Le soleil de dimanche montait paresseux et réchauffait le parc. J’ai regardé les arbres autour de moi et j’ai remarqué que les couleurs avaient déjà beaucoup changé. Du rouge en plusieurs tonalités, du jaune à l’orange, encore du vert… Les feuilles étaient brillantes, elles semblaient avoir leur propre lumière. L'automne était à sa plénitude, le cycle de la vie suivait son cheminement en beauté et, surtout, sans chagrin. Je me suis identifiée avec la nature, j’ai eu l’impression de m’intégrer à ce scénario splendide et complet dans sa dimension cyclique. Pour quelques instants, je n’ai pas eu besoin de me poser des questions, j’ai compris tout intuitivement, j’ai accepté ma condition humaine.
Un gros soupir a retenu le souffle du monsieur pendant un moment assez long pour qu’il se réveille de son état d’absence.
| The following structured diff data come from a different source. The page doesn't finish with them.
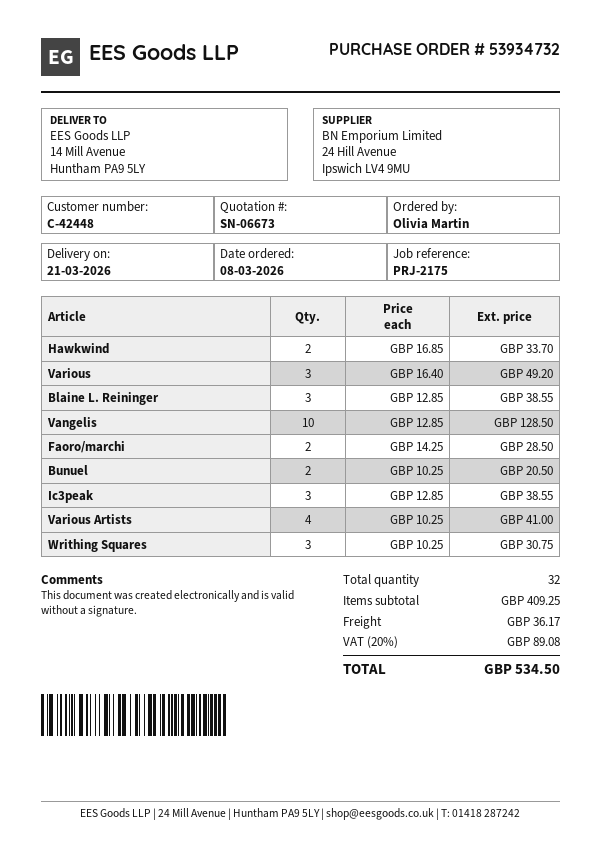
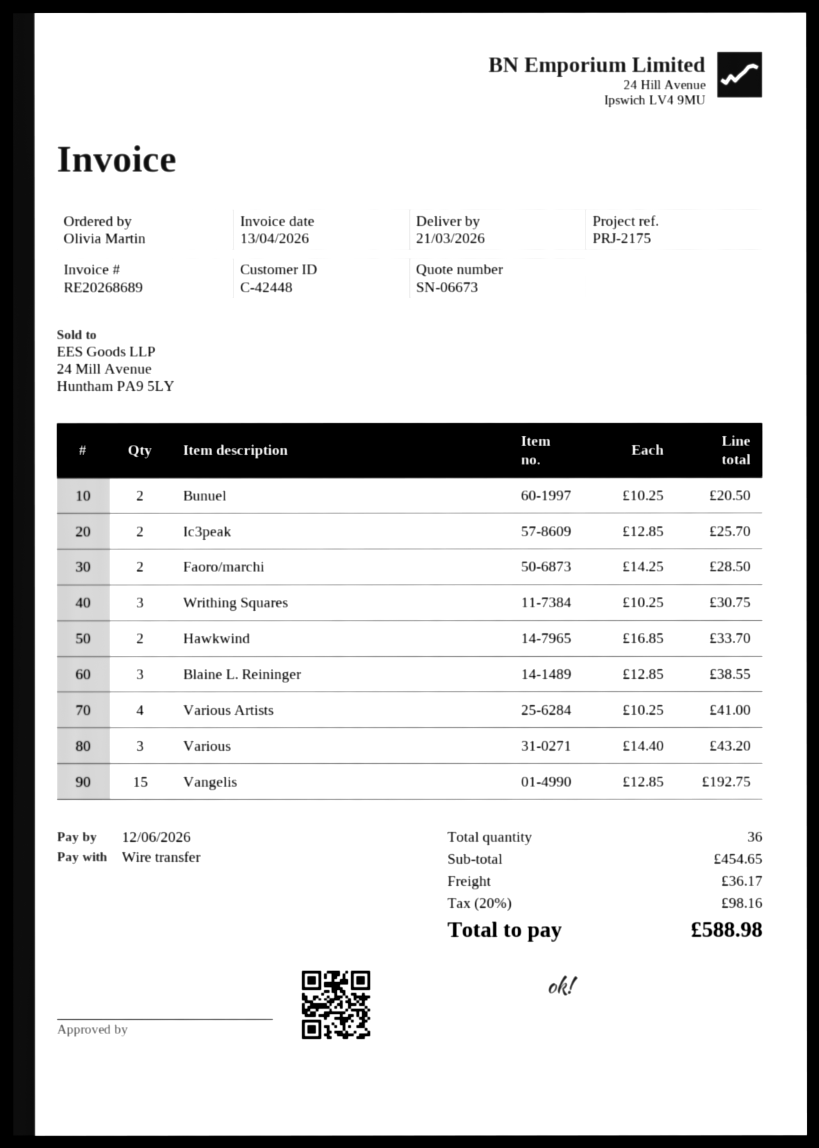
Various: 3 x 16.40 = 49.20 -> 3 x 14.40 = 43.20
Vangelis: 10 x 12.85 = 128.50 -> 15 x 12.85 = 192.75
Ic3peak: 3 x 12.85 = 38.55 -> 2 x 12.85 = 25.70
total quantity: 32 -> 36
subtotal: 409.25 -> 454.65
tax: 20% = 89.08 -> 20% = 98.16
total: 534.50 -> 588.98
Et il a remarqué une larme qui coulait, à son insu, de son œil gauche… Une lourde larme que ses doigts ont jointe instinctivement.
-        Docteur!
Il a eu un sursaut en entendant cette appellation, de plus en plus rare envers lui, après tant d’années de retraite. Il a regardé vers où venait cet appel inattendu et il a vu un monsieur, bien plus vieux que lui, qui se dépêchait à le joindre. En bonne forme, malgré son âge, le monsieur s’est approché vite, avec un grand sourire.
-        Est-ce que vous me reconnaissez? Cela fait longtemps, j’étais votre patient et vous m’avez guéri.
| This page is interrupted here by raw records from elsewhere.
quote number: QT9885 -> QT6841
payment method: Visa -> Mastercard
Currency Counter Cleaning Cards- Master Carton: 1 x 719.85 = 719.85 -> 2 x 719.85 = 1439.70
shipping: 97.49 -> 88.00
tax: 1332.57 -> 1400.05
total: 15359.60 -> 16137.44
Son visage ne lui semblait pas inconnu, mais il ne pouvait pas préciser quand ni où il l’avait vu. Donc, il était soulagé que son patient s’identifie et il était encore plus content de savoir que tout s’était bien passé avec son traitement.
-        Et comment va votre santé maintenant? Vous semblez en très bonne forme.
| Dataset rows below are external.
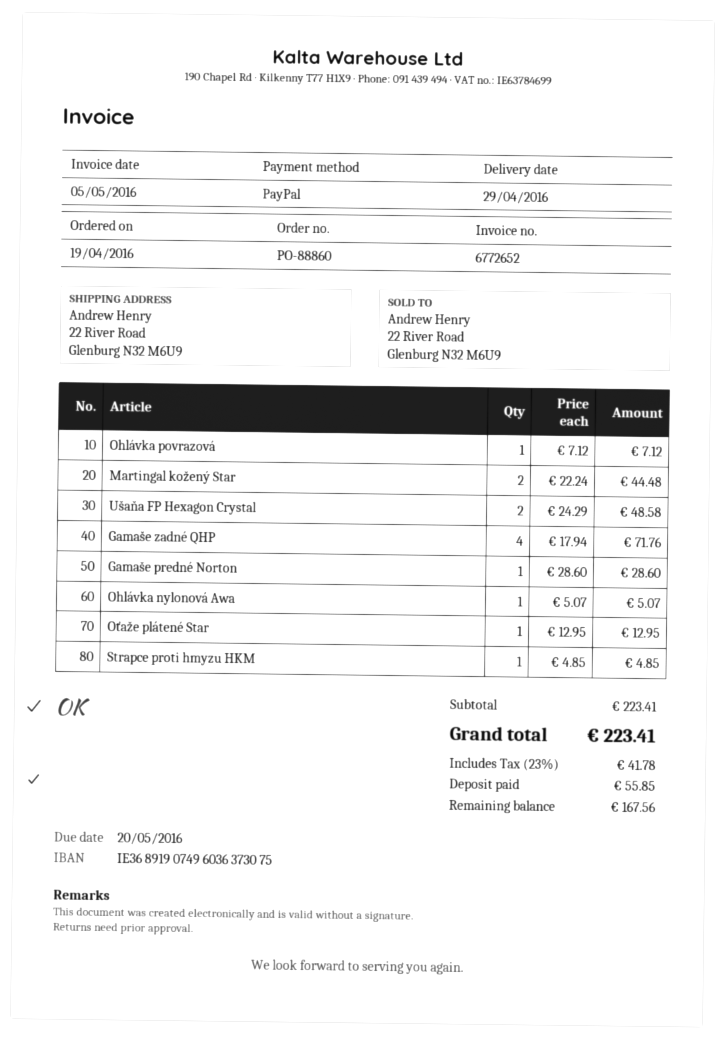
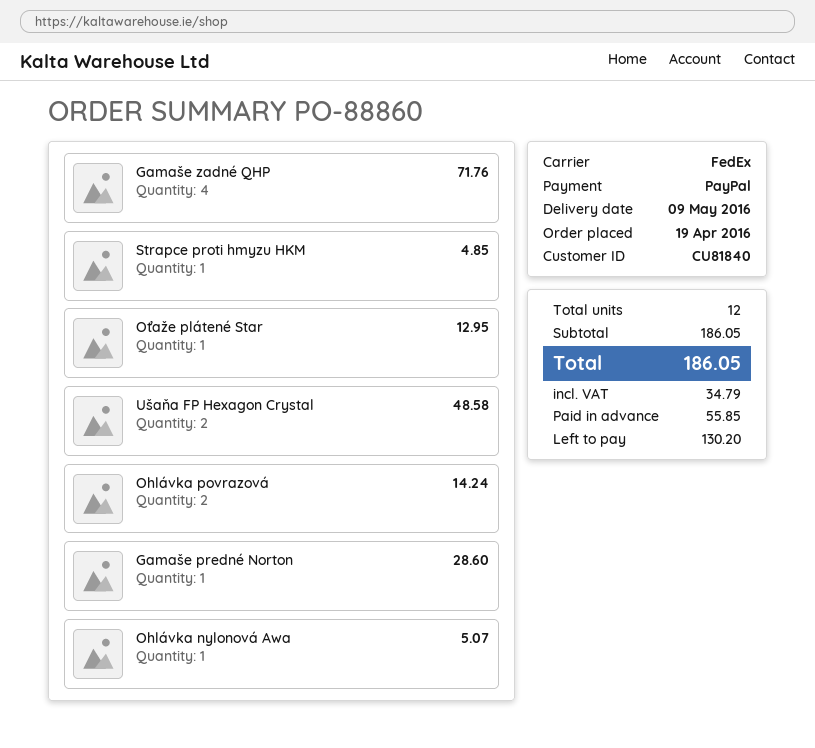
delivery date: 2016-04-29 -> 2016-05-09
Ohlávka povrazová: 1 for 7.12 -> 2 for 14.24
Martingal kožený Star: 2 for 44.48 -> none
subtotal: 223.41 -> 186.05
tax: 41.78 -> 34.79
total: 223.41 -> 186.05
balance: 167.56 -> 130.20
Le vieux monsieur a fait un bref rapport de son état de santé, pour conclure rapidement que tout allait bien et qu’il était très heureux. Mais il ne pouvait pas rester longtemps, il avait un rendez-vous de dimanche avec ses enfants. Et il a ajouté que c’était un cadeau pour lui d’avoir rencontré encore une fois son médecin pour le remercier de tout. Ensuite, il a disparu vite dans son chemin vers les siens, comme si c’était un ange venu avec la mission de transmettre un message.
Après le départ de son patient, mon ami m’a avoué que ces retrouvailles avaient été une belle récompense; il était touché de voir ses efforts reconnus.
À ce moment, on a entendu les cris joyeux de ses petits-enfants l’appeler et il m’a expliqué que c’était son fils plus jeune, sa femme et leurs enfants, tous radieux de le rencontrer. C’était l’heure de partir pour son rendez-vous de dimanche, lui aussi.
Il a pris dans ses bras son petit-fils Jérôme, qui le regardait avec les beaux yeux doux de son épouse et sa petite-fille, Marie-Ève, lui a donné sa petite main. Elle aussi avait hérité quelque chose de sa grand-mère, le plus beau sourire qu’il n’y a. Son fils et sa belle-fille marchaient en avant, le grand-papa en arrière avec les petits-enfants et beaucoup d’histoires, ils sont partis lentement, en laissant des traces rayonnantes de vie dans le parc.
J’ai compris la sérénité de cet homme. Il a eu la chance de vivre dans un monde civilisé qu’il a aidé à bâtir. Ses enfants avaient été bien élevés, avaient bien choisi leurs compagnes et ils transmettaient ce bon héritage à ses petits-enfants. Il avait aidé à peupler la Terre avec de bonnes personnes et ceci valait le coup de vivre et de mourir en paix. Ce n’était pas inutile d’avoir fait de son mieux. Cette idée me semblait assez claire.
Je suis restée sur les plaines d'Abraham, j’attendais mon mari pour aller déjeuner. Il n’était pas encore mon heure de partir.